[test] Help testing the upcoming release!

johanneszab commented 6 years ago

Hi all.

I've refactored the code a bit and since the current release is rather stable I though I'd release a pre-production release via the "Issues" with the hope that some brave people are willing to test it. All feedback is welcome.

I've fixed some issues:

TumblThree now includes a working detection between hidden and offline blogs that doesn't require queuing the blog.
Fixes a bug that released the video connection semaphore too often. That means the slider in the settings for limiting the video downloads didn't work at all. Now it should properly limit the connections to the vt.tumblr.com host and prevent incomplete video downloads.

New features are:

There is now an option for regular and hidden blog downloads to dump all the data gathered by the crawler to the disk. Right now for each post a separate file is created. I wasn't sure if I should write it all in one single file per blog (could get large rather quickly) or split it. It completely obsoletes the current metadata download options since it contains more information. The SVC branch (v1.0.7.x) contains way more crawler data compared to the master (v1.0.8.x) branch.
You can now specify in the Details panel for each blog where its files should be downloaded. If the Textbox control is empty, the files are downloaded as in previous releases in the global download location specified in the settings plus the blog name. I though of this feature as some kind of trade off for the feature suggestion to avoid downloading duplicates across different blogs (see #151). Now you can download everything into a single folder, but the blog databases/indexes stay separated. I'm not sure if that's a good approach. There is still a back-mapping missing if you want to "restore" the files for each blog. Since the .tumblr databases are text files, one could script that. This feature will certainly break the metadata files if you download multiple blogs at once as each downloader will compete for accessing the files, but most likely not the dumping of the crawler data in the bullet point above. The global database probably requires a lot of testing.
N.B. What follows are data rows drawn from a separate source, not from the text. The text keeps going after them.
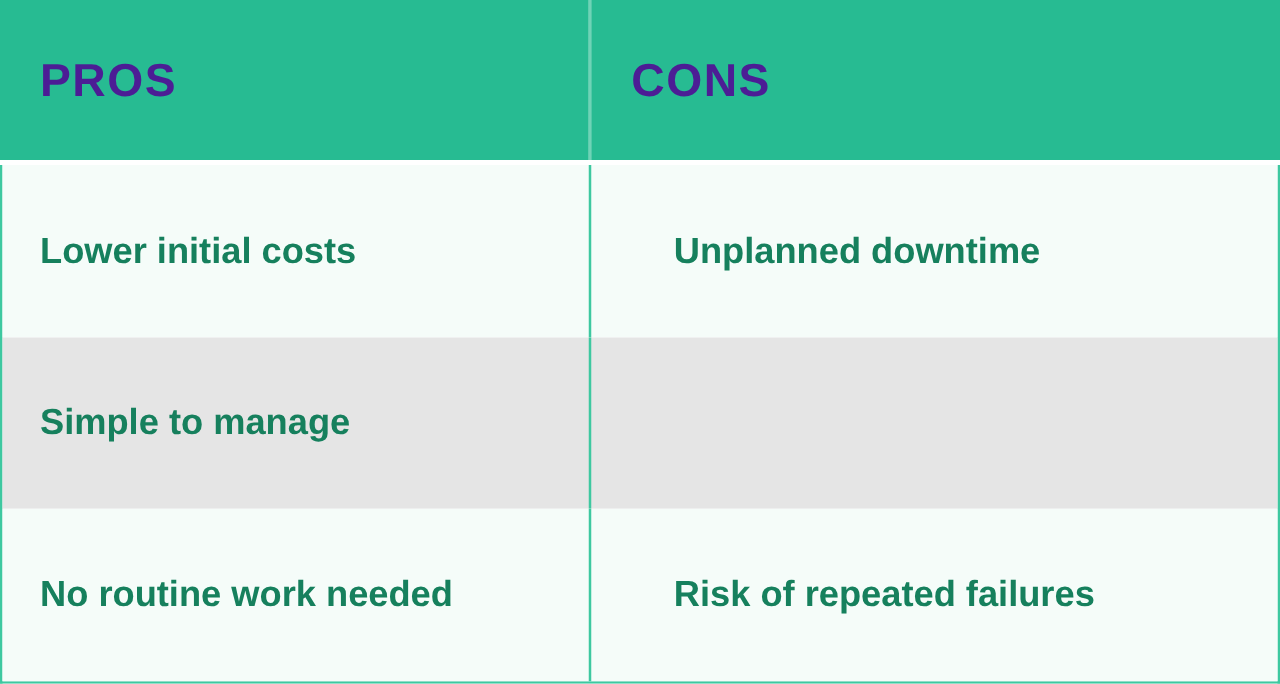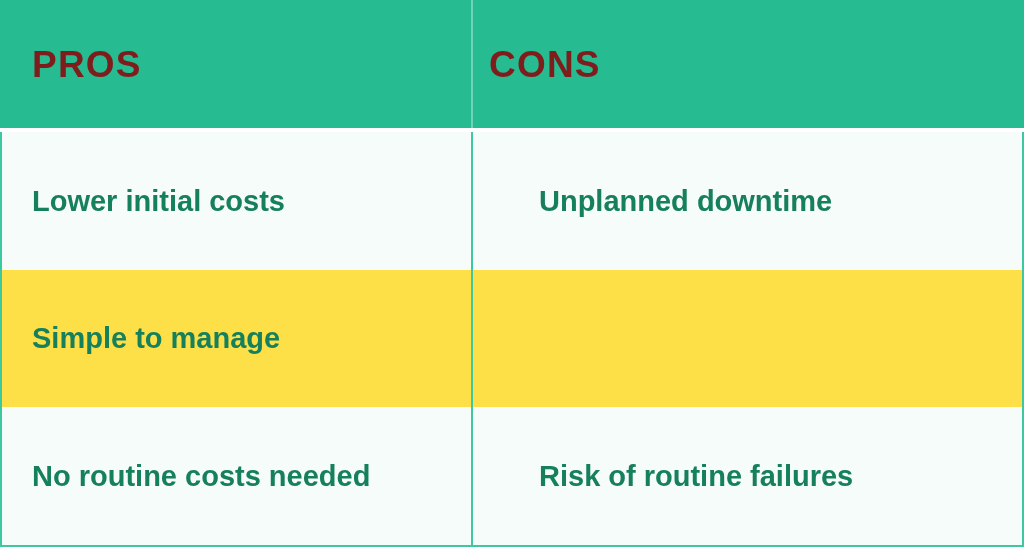--- a/index.html
+++ b/index.html
@@ -46,24 +46,24 @@
   }
   .header-gap {
     width: 2px;
     flex: 0 0 2px;
     background: #6fd3b6;
     height: 128px;
   }
   .header-cell.col-cons {
     width: 551px;
     flex: 1 1 auto;
-    padding-left: 16px;
+    padding-left: 32px;
   }
   .header-label {
-    color: #7f1d1d;
+    color: #4c1d95;
     font-size: 37px;
     font-weight: bold;
     letter-spacing: 1.2px;
     line-height: 1;
     white-space: nowrap;
   }
 
   
   .table-body {
     position: relative;
@@ -77,21 +77,21 @@
     margin-top: 4px;
     height: 415px;
   }
   .table-row {
     display: flex;
     width: 100%;
     flex: 1 1 0;
     box-sizing: border-box;
   }
   .table-row.row-light { background: #f5fcf9; }
-  .table-row.row-tint  { background: #fde047; text-align: center; }
+  .table-row.row-tint  { background: #e5e5e5; text-align: center; }
 
   .body-cell {
     display: flex;
     align-items: center;
     box-sizing: border-box;
     padding-left: 30px;
     padding-right: 20px;
   }
   .body-cell.col-pros {
     width: 469px;
@@ -144,22 +144,22 @@
 
     <div class="table-row row-tint">
       <div class="body-cell col-pros">
         <span class="cell-text">Simple to manage</span>
       </div>
       <div class="col-divider"></div>
     </div>
 
     <div class="table-row row-light">
       <div class="body-cell col-pros">
-        <span class="cell-text">No routine costs needed</span>
+        <span class="cell-text">No routine work needed</span>
       </div>
       <div class="col-divider"></div>
       <div class="body-cell col-cons">
-        <span class="cell-text">Risk of routine failures</span>
+        <span class="cell-text">Risk of repeated failures</span>
       </div>
     </div>
 
   </div>
 </div>
 
 </body></html>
I don't have any experience in how a disk based approach like sqlite will behave and perform if multiple concurrent downloads want to access it, nor how it will handle several million entries and/or how the large the memory usage will be. And a server-client based solution is certainly overkill. I'm not sure about this at all, thus I might remove it again if it has no use. This is completely untested and how it should work in theory. I cannot easily test it due to lack of data/time.

Release a:

Fixed some bugs introduced during the refactoring.
Added an option to load all databases into memory and compare each to-downloaded binary file to all databases across TumblThree before downloading. If it's already in any database, the file is skipped and will not be counted as downloaded. I'm not sure if that's the right approach, since it seems that TumblThree will miss downloads in the user interface, but if we count them, then ppl will complain that files are missing. If we reduce the overall number, then TumblThree will not grab everything .. You can enable it in the settings->global. You'll have to restart TumblThree afterwards.

Release b:

Fixed more bugs introduced during the refactoring. Should be working now even with the "load all databases into memory"-mode.

Release c:

Rewrite of the blog detection during blog addition. Should reduce latency and offline blogs aren't added anymore.
Allows to change the "Load all databases into memory"-setting without application restart.

Release e:

Notifies the user when a connection timeout has occurred. The message states if the timeout has occurred during downloading or crawling.

Release v1.0.8.34:

Loads the libraries and the _files databases in separated tasks. The crawler awaits until the databases are fully loaded into the memory if the option "global databases file check" is enabled. This should hopefully fix the issues mentioned here and below.
Runs the blog online checks at startup in a separate task to reduce the user interface lag.
Same release as the "official" release under the release tab.

Thanks!

apoapostolov commented 6 years ago

Hello,

Thank you very much for considering my request and implementing this.

I see a positive and several drawbacks with this implementation.

Pros:

Now it is possible to merge several thematic blogs into a single download folder, i.e. comics blogs, anime blogs, p*rn blogs, etc. This is very useful when few thematic directories is better than hundreds of directories per blog.

Cons:

Even blogs with different theme may still reblog same content.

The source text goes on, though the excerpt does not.